Kevin Watkins, senior fellow at the Centre for Global Economic Governance at Oxford University and a leading United Nations Development expert spelt out the extent of the problem in cold, hard economic terms. Road accidents kill and injure people who are young and productive, said Dr. Watkins, and can mean a one-way ticket to poverty for many families. Apart from the loss of productivity, in some countries more than half of the surgical and trauma beds in hospitals are taken up by road victims.

"Most finance ministers go to bed at night without reflecting properly on the cost to their economies due to road accidents”, he said, adding that the associated costs in many countries are equivalent to up to 4 percent of gross domestic product.

Apart from saving lives, investment in safer roads can be repaid five to ten times over because of the reduction in health care and other related costs, John Dawson, chairman of the International Road Assessment Program (iRAP) told the conference.

"We don't need serious money to make roads safe," said Dawson, adding 3.5 million kilometers (2.17 million miles) of the world's roads are considered dangerous. “What is needed is awareness and political will to make the right decisions.”

Stars such as Michael Schumacher and Andrei Arshavin expressed their support for the Decade of Action.

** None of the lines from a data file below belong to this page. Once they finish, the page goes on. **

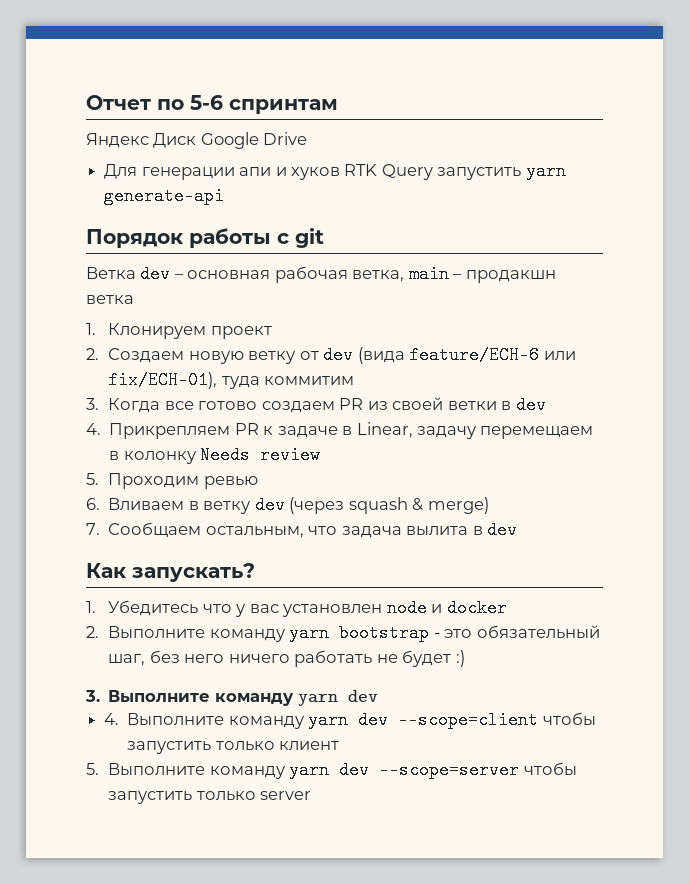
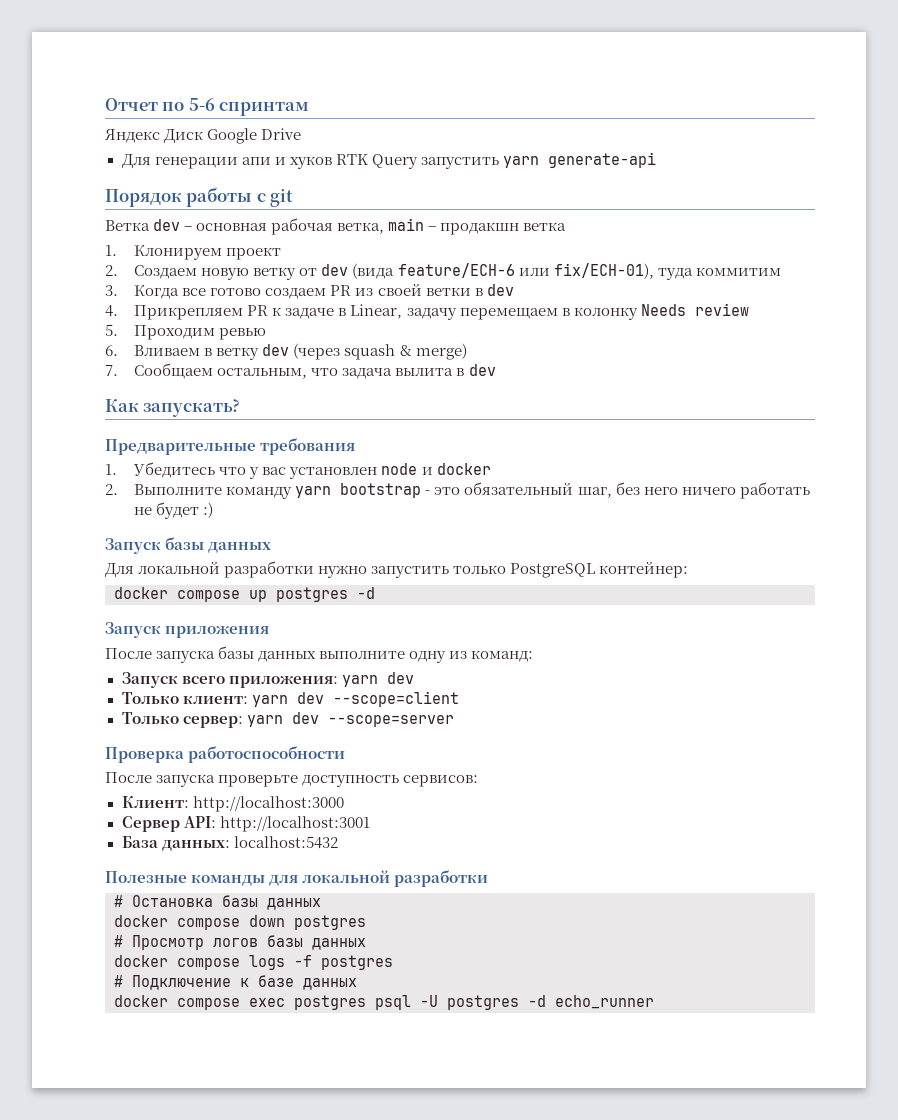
+ Предварительные требования
- 3. Выполните команду yarn dev
+ Запуск базы данных
+ Для локальной разработки нужно запустить только PostgreSQL контейнер:
+ docker compose up postgres -d
+ Запуск приложения
+ После запуска базы данных выполните одну из команд:
+ Запуск всего приложения: yarn dev
- 4. Выполните команду yarn dev --scope=client чтобы запустить только клиент
- 5. Выполните команду yarn dev --scope=server чтобы запустить только server
+ Только клиент: yarn dev --scope=client
+ Только сервер: yarn dev --scope=server
+ Проверка работоспособности
+ После запуска проверьте доступность сервисов:
+ Клиент: http://localhost:3000
+ Сервер API: http://localhost:3001
+ База данных: localhost:5432
+ Полезные команды для локальной разработки
+ # Остановка базы данных
+ docker compose down postgres
+ # Просмотр логов базы данных
+ docker compose logs -f postgres
+ # Подключение к базе данных
+ docker compose exec postgres psql -U postgres -d echo_runner

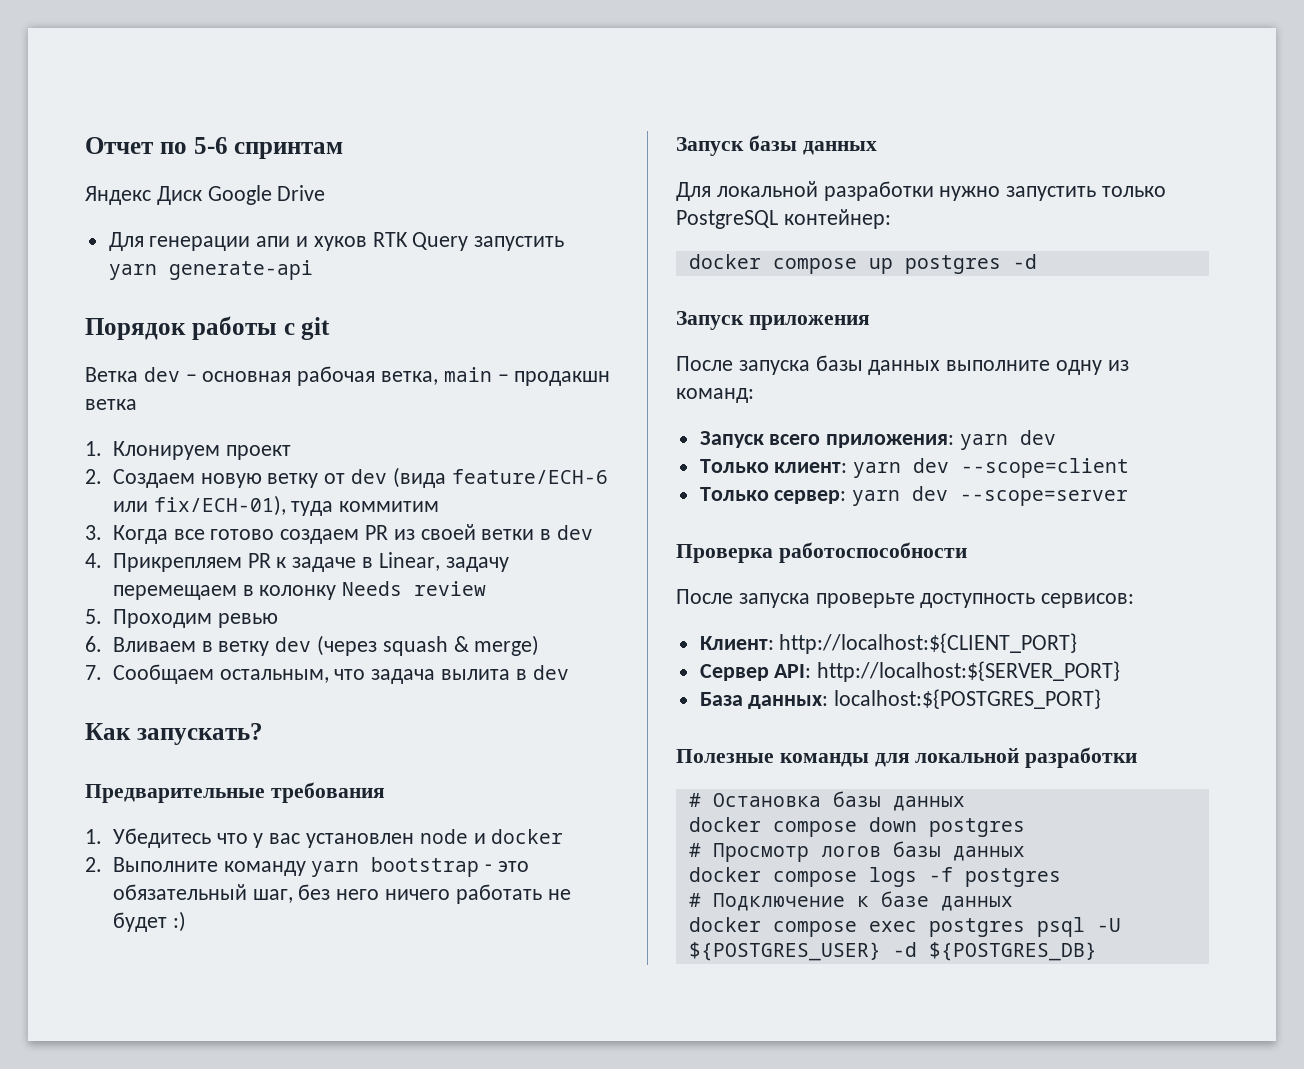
- Клиент: http://localhost:3000
+ Клиент: http://localhost:${CLIENT_PORT}
- Сервер API: http://localhost:3001
+ Сервер API: http://localhost:${SERVER_PORT}
- База данных: localhost:5432
+ База данных: localhost:${POSTGRES_PORT}
- docker compose exec postgres psql -U postgres -d echo_runner
+ docker compose exec postgres psql -U ${POSTGRES_USER} -d ${POSTGRES_DB}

During the Decade the international community should invest in a $300 million action plan to catalyse traffic injury prevention and re-focus national road safety policies and budgets, said experts.

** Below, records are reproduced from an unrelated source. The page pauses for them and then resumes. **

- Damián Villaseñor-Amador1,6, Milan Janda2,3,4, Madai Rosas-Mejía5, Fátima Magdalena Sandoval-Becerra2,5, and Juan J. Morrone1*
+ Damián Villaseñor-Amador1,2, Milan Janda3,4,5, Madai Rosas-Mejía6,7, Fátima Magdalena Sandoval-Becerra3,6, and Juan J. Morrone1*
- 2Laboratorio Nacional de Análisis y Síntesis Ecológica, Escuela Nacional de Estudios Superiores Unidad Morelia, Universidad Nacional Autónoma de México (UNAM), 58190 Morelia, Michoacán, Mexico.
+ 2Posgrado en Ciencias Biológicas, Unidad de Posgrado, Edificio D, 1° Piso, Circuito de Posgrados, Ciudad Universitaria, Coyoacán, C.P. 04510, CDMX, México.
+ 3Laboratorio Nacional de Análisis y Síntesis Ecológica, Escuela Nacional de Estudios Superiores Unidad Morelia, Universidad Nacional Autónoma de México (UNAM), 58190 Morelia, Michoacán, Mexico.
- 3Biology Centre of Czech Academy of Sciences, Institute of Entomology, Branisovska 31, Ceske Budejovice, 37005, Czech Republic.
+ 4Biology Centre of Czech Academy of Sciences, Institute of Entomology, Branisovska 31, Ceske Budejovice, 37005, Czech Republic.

In her speech, Michelle Yeoh evoked the image of enduring heroism. “I jump out of burning buildings with James Bond,” the star of Tomorrow Never Dies and Crouching Tiger, Hidden Dragon told ministers. “I pretend to save lives. But today you have a real opportunity to be heroes. By acting now, you can save millions of lives over the next decade.”

The Ministerial Meeting adopted the 'Moscow Declaration' on the final day, calling for a firm and substantial global commitment to curb what is not only a humanitarian emergency, but also a sustainable development problem. The overall message coming out of Moscow was clear: official inattention toward road accidents should be ended, that the public and private sectors should commit funds to fight them, that developing countries should do far more to acknowledge the problem, and that making roads safe won't break the bank. With political will, public awareness and proper remedial tools, we can avert the carnage.

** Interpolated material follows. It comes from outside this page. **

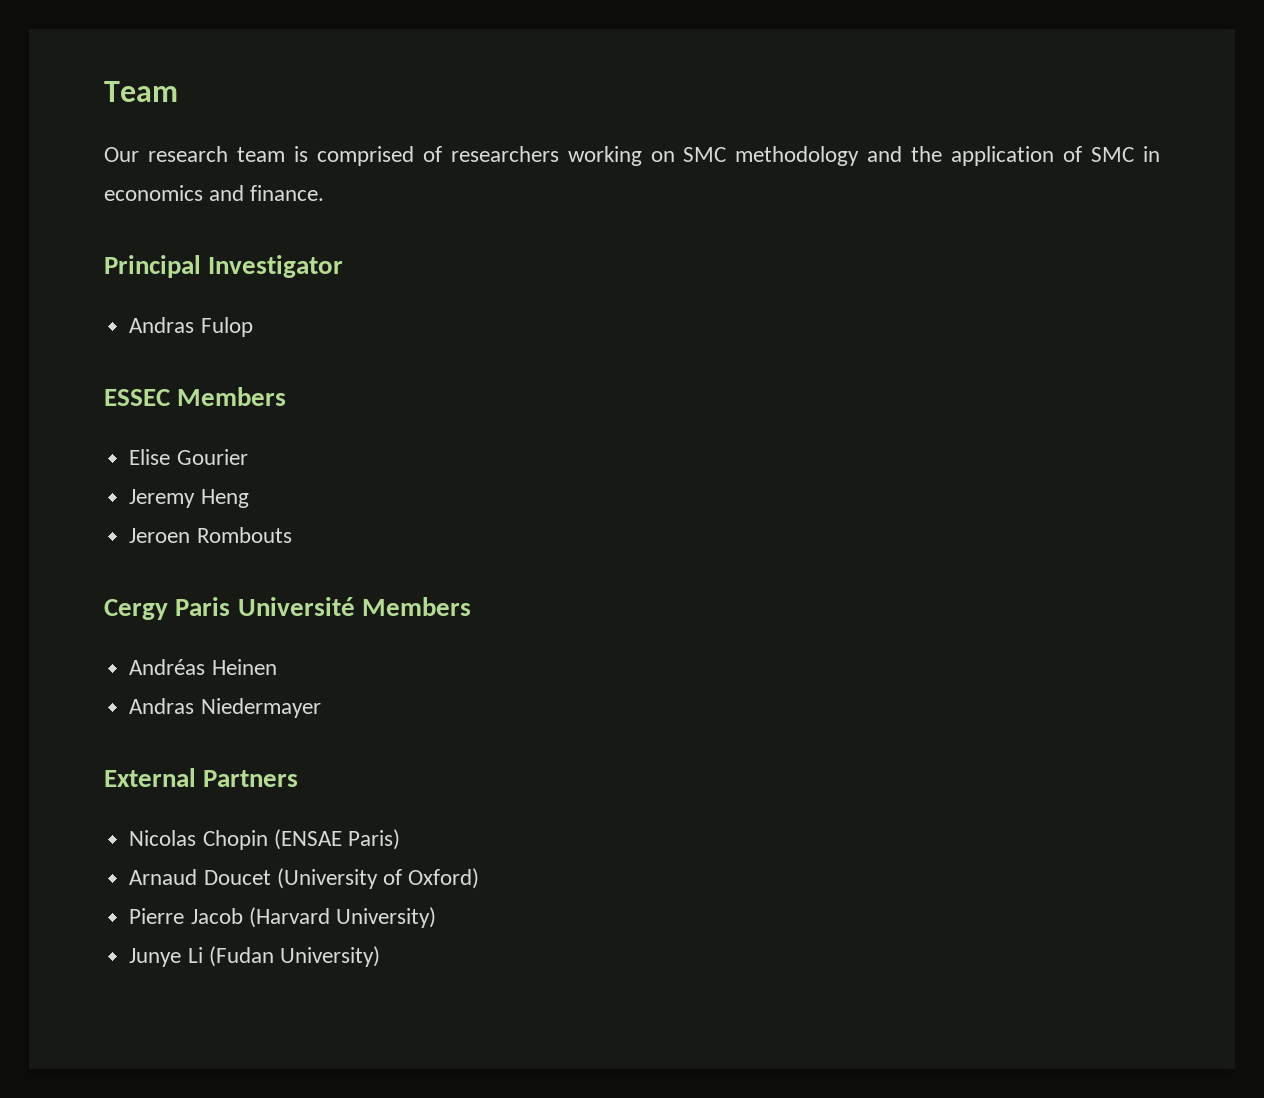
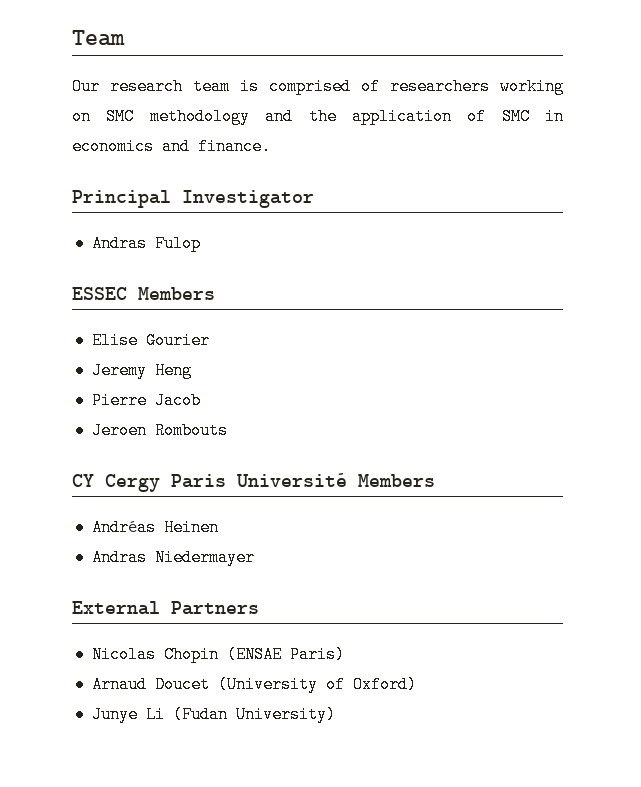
+ Pierre Jacob
- Cergy Paris Université Members
+ CY Cergy Paris Université Members
- Pierre Jacob (Harvard University)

In a closing speech to the Ministerial, UK Transport Minister Paul Clark said that even during the two days of the summit more than 7000 people had died on the roads. “This cannot be right. This can and must be prevented”, he said. “We must go from here determined to make a difference. We are the people to act. And this is the time for action”.

Road safety experts and activists will be hoping that the Moscow Ministerial will kick start a decade of determined action on road safety. According to John Dawson, “People will look back at Moscow, and think: this is where it all began!”